◆ **Task to complete**:
Everything from the line containing "shipping: none -> 15.50" through the last line of the data below should be set down exactly, and nothing else.

◆ **Source data**:
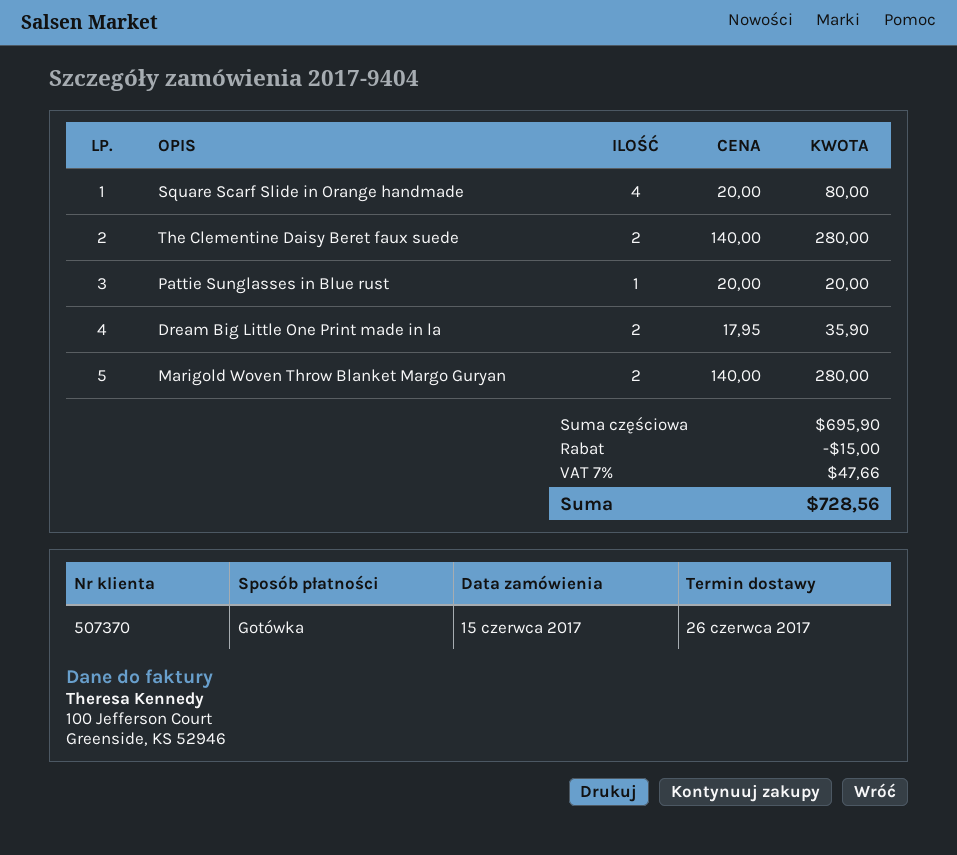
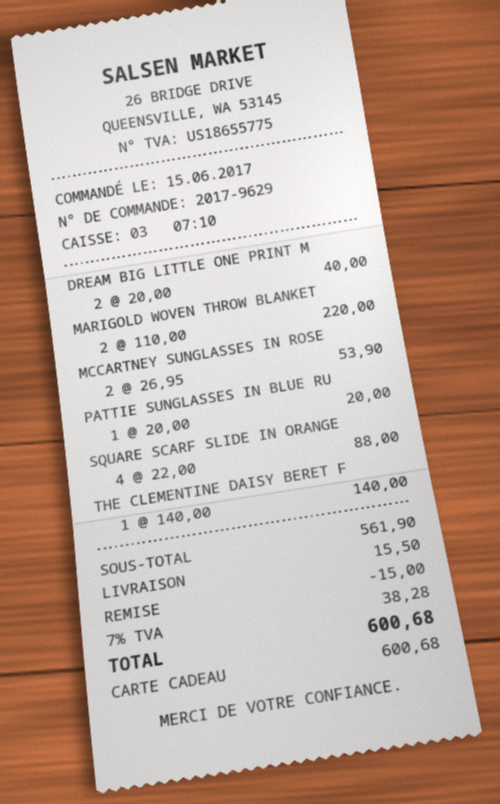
order number: 2017-9404 -> 2017-9629
payment method: cash -> gift card
Square Scarf Slide in Orange handmade: 4 x 20.00 = 80.00 -> 4 x 22.00 = 88.00
The Clementine Daisy Beret faux suede: 2 x 140.00 = 280.00 -> 1 x 140.00 = 140.00
Dream Big Little One Print made in la: 2 x 17.95 = 35.90 -> 2 x 20.00 = 40.00
Marigold Woven Throw Blanket Margo Guryan: 2 x 140.00 = 280.00 -> 2 x 110.00 = 220.00
MCCARTNEY SUNGLASSES IN ROSE: none -> 2 x 26.95 = 53.90
subtotal: 695.90 -> 561.90
shipping: none -> 15.50
tax: 7% = 47.66 -> 7% = 38.28
total: 728.56 -> 600.68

◆ **Task solution**:
shipping: none -> 15.50
tax: 7% = 47.66 -> 7% = 38.28
total: 728.56 -> 600.68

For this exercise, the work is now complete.